The Frenchman Who Commoditized the Satellite
There is a specific kind of entrepreneur who shows up early — not to the industry that will make them famous, but to the one that will teach them everything. Pierre-Damien Vaujour was the seventh employee at Spire Global, a satellite data startup that had raised its first $100,000 on Kickstarter. By the time he left, it had 120 people and was on its way to becoming a publicly listed company. He watched a scrappy space startup scale from scratch and filed away every lesson. Then he went and did something harder.
Loft Orbital, the company Vaujour co-founded in 2017 with Alex Greenberg and Antoine de Chassy — teammates from Spire — is built around a single, almost embarrassingly clean idea: deploying a satellite should feel like deploying a cloud service. Not years of custom engineering. Not custom satellite buses for every payload. A standard platform, a universal adapter called The Hub, and software that abstracts away the hardware chaos underneath. You hand them a camera, a radio, or just a software package. They handle the rest.
We are turning an aerospace engineering problem into a software engineering problem.
— Pierre-Damien VaujourVaujour grew up in France, studied aerospace engineering at ISAE-SUPAERO (class of 2008), and then took a master's at the University of Michigan before moving into roles at ESA and NASA Ames. The NASA stint in Mountain View, surrounded by Silicon Valley's startup culture, was probably the pivot point — though he has never framed it as a revelation. It was more gradual: watching how software companies scaled, noticing that aerospace hadn't caught up, and eventually deciding to be the person who closed that gap.

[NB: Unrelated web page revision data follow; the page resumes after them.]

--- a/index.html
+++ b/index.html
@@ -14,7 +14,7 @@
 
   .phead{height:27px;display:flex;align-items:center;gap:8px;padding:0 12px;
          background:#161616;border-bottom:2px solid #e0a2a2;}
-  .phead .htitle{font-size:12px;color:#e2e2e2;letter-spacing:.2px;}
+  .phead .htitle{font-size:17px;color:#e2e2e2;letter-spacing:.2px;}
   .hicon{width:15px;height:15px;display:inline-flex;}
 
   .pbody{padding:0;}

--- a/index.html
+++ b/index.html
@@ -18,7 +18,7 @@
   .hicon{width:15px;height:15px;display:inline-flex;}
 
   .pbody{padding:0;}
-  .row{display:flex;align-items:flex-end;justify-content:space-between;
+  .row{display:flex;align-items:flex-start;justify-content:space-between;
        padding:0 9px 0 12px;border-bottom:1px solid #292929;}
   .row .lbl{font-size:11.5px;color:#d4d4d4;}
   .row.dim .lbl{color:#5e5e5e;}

Before Spire, he ran space projects and communications for the Google Lunar X PRIZE at the X PRIZE Foundation, where he met Anousheh Ansari — the first female private space explorer. The X PRIZE world is a specific kind of inspiration machine, built around the idea that audacious incentive prizes can unlock innovation that institutions can't. Some of that logic lives in how Vaujour runs Loft Orbital: bold targets, clear milestones, and a belief that ambitious projects attract better capital and better people than cautious ones.
Our mission is to make it as simple to deploy assets in space as it is to procure a cloud server on Amazon Web Services.

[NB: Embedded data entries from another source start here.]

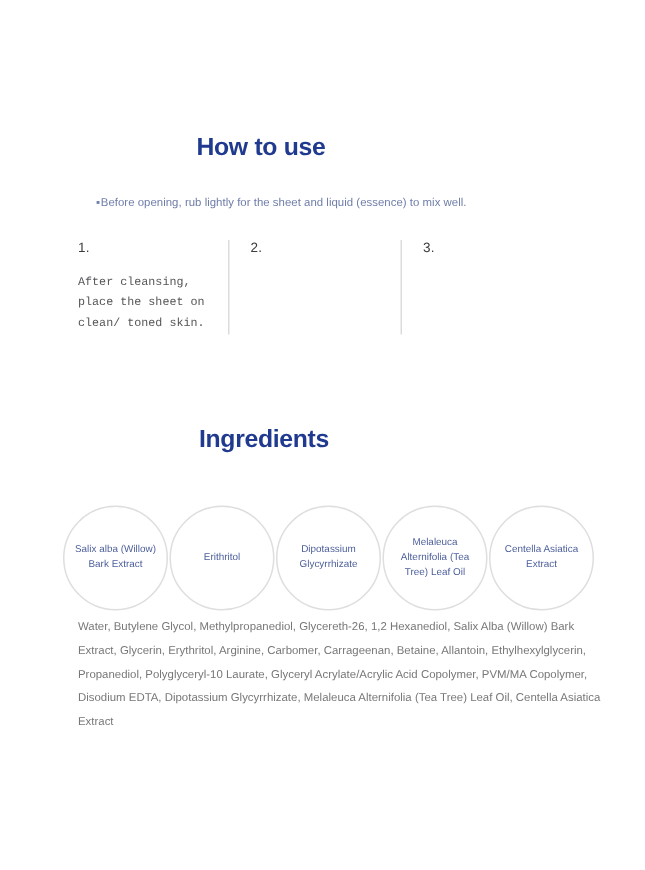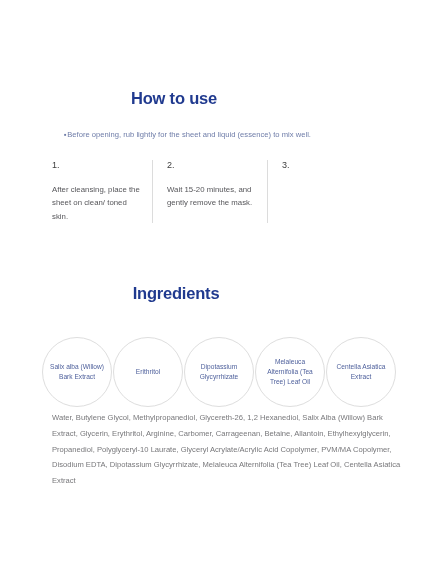--- a/index.html
+++ b/index.html
@@ -93,6 +93,7 @@
     line-height: 1.72;
     color: #56565a;
     letter-spacing: 0.01px;
+    font-family: Liberation Mono, monospace;
   }
 
   

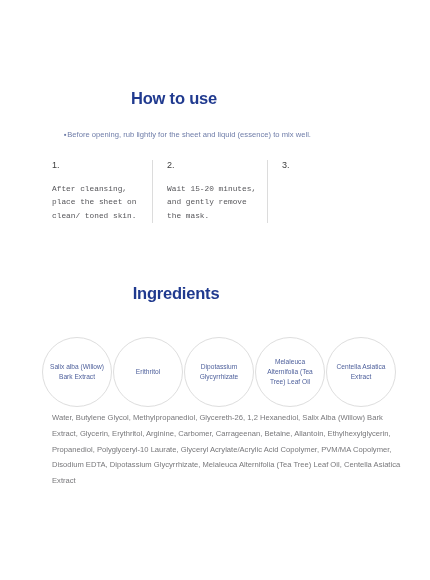--- a/index.html
+++ b/index.html
@@ -163,7 +163,6 @@
 
     <div class="step">
       <div class="step-num">2.</div>
-      <div class="step-text">Wait 15-20 minutes, and gently remove the mask.</div>
     </div>
 
     <div class="step">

— Pierre-Damien VaujourLoft's first satellites — YAM-2 and YAM-3 — launched in 2021. That sounds late for a company founded in 2017, but the four years before that were spent building the business model, signing customer deposits from startups, government agencies, and international programs, and validating whether organizations would actually pay to share a satellite bus rather than own a dedicated one. They did. By 2023, Loft had signed two customers worth $100 million each. By 2025, cumulative bookings passed $500 million on just $160 million raised. The capital efficiency alone is a story worth telling twice.

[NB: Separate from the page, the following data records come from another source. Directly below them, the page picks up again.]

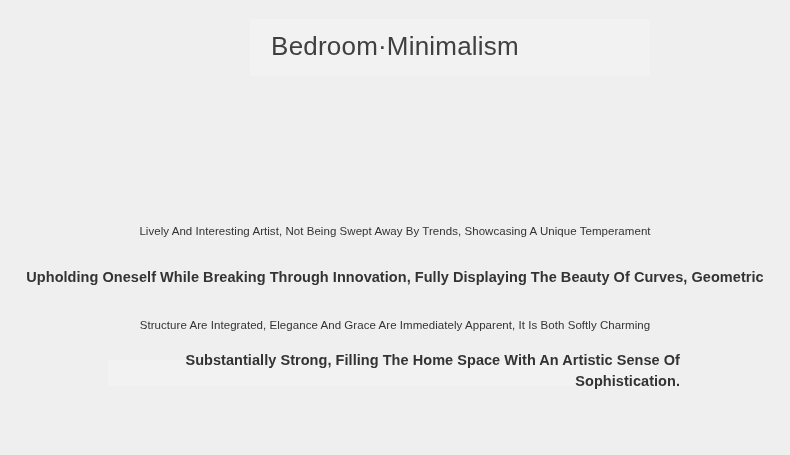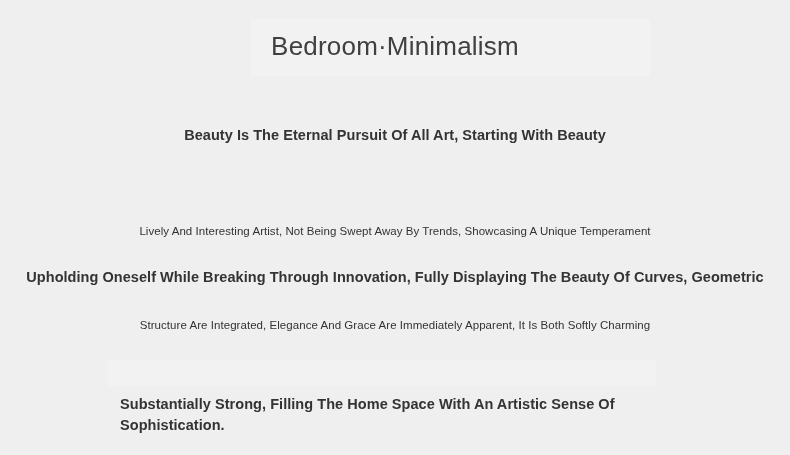--- a/index.html
+++ b/index.html
@@ -92,7 +92,6 @@
 
   <div class="title">Bedroom·Minimalism</div>
 
-  <div class="line lg line-1">Beauty Is The Eternal Pursuit Of All Art, Starting With Beauty</div>
 
 
   <div class="line sm line-3">Lively And Interesting Artist, Not Being Swept Away By Trends, Showcasing A Unique Temperament</div>

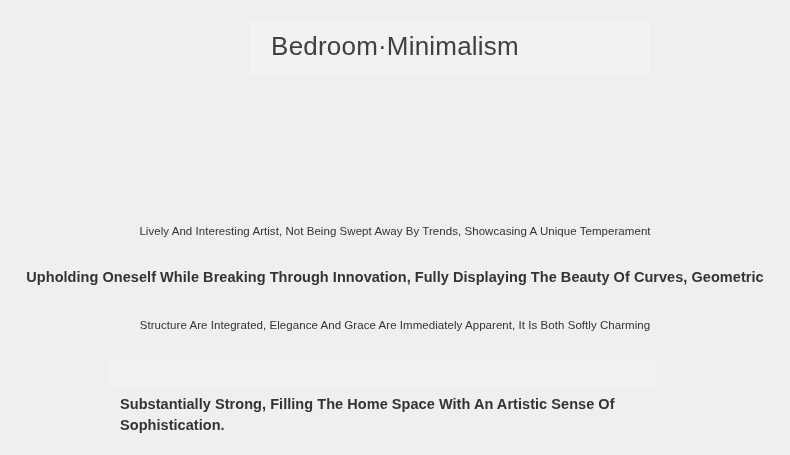--- a/index.html
+++ b/index.html
@@ -73,13 +73,12 @@
     left: 120px;
     top: 350px;
     width: 560px;
-    text-align: left;
+    text-align: right;
     font-size: 14.5px;
     font-weight: 600;
     letter-spacing: 0.05px;
     line-height: 21px;
     color: #333333;
-    margin-top: 44px;
   }
 </style>
 </head>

In January 2025, Loft Orbital closed a $170 million Series C led by Tikehau Capital, with participation from Temasek, Bpifrance, Axial Partners, and others. The round pushed the company's valuation to approximately $1 billion — unicorn status, earned methodically rather than by hype. Vaujour's stated next chapter is AI: making Loft's satellites smart enough to detect and monitor events in real time, building the default execution layer for AI workloads in orbit. Microsoft is already co-developing a CI/CD pipeline with them so Azure developers can deploy code directly to space.
Very few satellites are used to detect and monitor events in real-time. We believe there is massive, untapped potential in utilizing satellites for tactical purposes.
— Pierre-Damien Vaujour, January 2025The international dimension of Loft is as interesting as its technical model. Vaujour's own maxim — "if you have international ambitions, you need to have international experience" — is visible in where the company has put its weight. Headquarters in San Francisco. European base in Toulouse, France. Production in Colorado. A $100 million joint venture in the UAE, called Orbitworks, that became the Middle East's first private space infrastructure company. A Singapore presence. Contracts with the French government. Deals with the US Space Force. NASA task orders. This is not a startup with one geography on its mind.
Vaujour has spoken openly about the cultural gap between French and American startup culture — specifically around failure. In France, he notes, failure carries a heavier social cost. In Silicon Valley, reaching half your ambitious goal is still a win. He absorbed both registers and has used them: the French rigor of engineering and the American tolerance for bold bets. His co-founders Greenberg and de Chassy fill in the operational and commercial dimensions. They met at Spire and haven't needed to explain the space industry to each other since 2013.
Outside the boardroom, Vaujour is not someone who sits still. He has led expeditions in Alaska and Myanmar, practices mountaineering, jungle exploration, and deep diving, and is a certified zero-gravity flight coach through the Zero-G Corporation. The thread connecting all of it — the field expeditions, the space career, the company he built — is a preference for edges. The places where most people stop.
He advises young founders plainly: "Don't be afraid of failure. If you're young and starting out, you're bound to fail, but that doesn't matter, you'll keep trying until you succeed." It is the most conventional startup advice, but coming from someone who has now built a billion-dollar company in one of the hardest industries on earth, it carries more weight than it reads.